Brise-soleil cinétique

Par Christian Simenc · L'ŒIL

Le 18 avril 2016 - 426 mots

LISBONNE - Planté face au Tage, sur l’avenue principale 24 de Julho, l’édifice, nouveau siège d’EDP, l’électricien national portugais, est des plus énigmatiques, cultivant avec un malin plaisir son ambivalence en exhibant deux visages, le premier transparent, le second opaque, sans que l’un ne prenne le pas sur l’autre.

« Ce site est très sensible, car il y a, ici, une très grande interaction entre la ville et le fleuve, explique Manuel Roca Mateus, architecte du projet avec son frère Francisco Xavier Mateus, au sein de l’agence lisboète Aires Mateus. Nous ne voulions pas boucher la vue entre la colline et l’eau en obstruant l’espace.

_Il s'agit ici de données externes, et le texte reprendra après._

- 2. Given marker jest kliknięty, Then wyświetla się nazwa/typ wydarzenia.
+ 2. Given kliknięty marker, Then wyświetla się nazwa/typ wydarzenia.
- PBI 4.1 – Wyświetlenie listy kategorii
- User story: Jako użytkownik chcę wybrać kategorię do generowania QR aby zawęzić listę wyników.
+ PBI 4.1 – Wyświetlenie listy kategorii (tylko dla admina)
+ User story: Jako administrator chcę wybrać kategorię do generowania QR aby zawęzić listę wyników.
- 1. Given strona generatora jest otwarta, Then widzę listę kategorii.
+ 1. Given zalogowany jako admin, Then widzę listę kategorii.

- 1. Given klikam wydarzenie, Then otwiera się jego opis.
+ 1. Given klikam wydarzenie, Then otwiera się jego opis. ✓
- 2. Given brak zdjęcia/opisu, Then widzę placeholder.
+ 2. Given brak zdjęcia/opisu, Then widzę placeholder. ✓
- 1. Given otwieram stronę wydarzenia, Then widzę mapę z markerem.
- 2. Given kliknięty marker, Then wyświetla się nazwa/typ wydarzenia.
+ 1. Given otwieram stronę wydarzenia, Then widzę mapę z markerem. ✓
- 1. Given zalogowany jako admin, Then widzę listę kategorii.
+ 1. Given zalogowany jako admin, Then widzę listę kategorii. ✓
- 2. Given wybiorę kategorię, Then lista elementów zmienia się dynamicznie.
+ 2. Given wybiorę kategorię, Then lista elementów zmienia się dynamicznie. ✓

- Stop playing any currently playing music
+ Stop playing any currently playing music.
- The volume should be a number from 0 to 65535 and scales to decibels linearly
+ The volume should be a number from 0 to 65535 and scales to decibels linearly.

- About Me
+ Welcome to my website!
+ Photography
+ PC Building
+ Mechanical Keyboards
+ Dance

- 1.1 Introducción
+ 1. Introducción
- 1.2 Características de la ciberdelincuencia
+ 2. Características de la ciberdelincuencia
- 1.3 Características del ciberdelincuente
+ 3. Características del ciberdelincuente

D’où cette volonté de transparence. » Et ce travail minutieux qui, pour ne générer aucune façade pleine, a consisté à « trancher » le volume dans la diagonale et dans la hauteur en « parts » vitrées parallèles, selon une trame moyenne de 1,20 m. Le bâtiment est constitué de deux corps distincts d’une hauteur de 17 m, pour une surface totale de 46 000 m2. Un mastodonte qui a pourtant l’élégance de se faire tout petit grâce justement à ce système de modules tramés façon art optique, qui font office de brise-soleil. Selon l’angle dans lequel on se trouve ou l’heure de la journée, l’édifice se fait presque gracile, ou, a contrario, paroi infranchissable. Cette « pirouette » visuelle résulte d’« un mélange subtil de nécessité et de composition » (dixit l’architecte). Lesdits modules, préfabriqués en métal, se parent de béton blanc. Les plus espacés habillent les volumes en double hauteur, les moins lâches dissimulent des terrasses. Les poteaux sont minces, de même que les planchers, ce qui contribue encore à l’effacement du bâtiment. À l’intérieur, les bureaux, en open space, offrent une flexibilité extrême.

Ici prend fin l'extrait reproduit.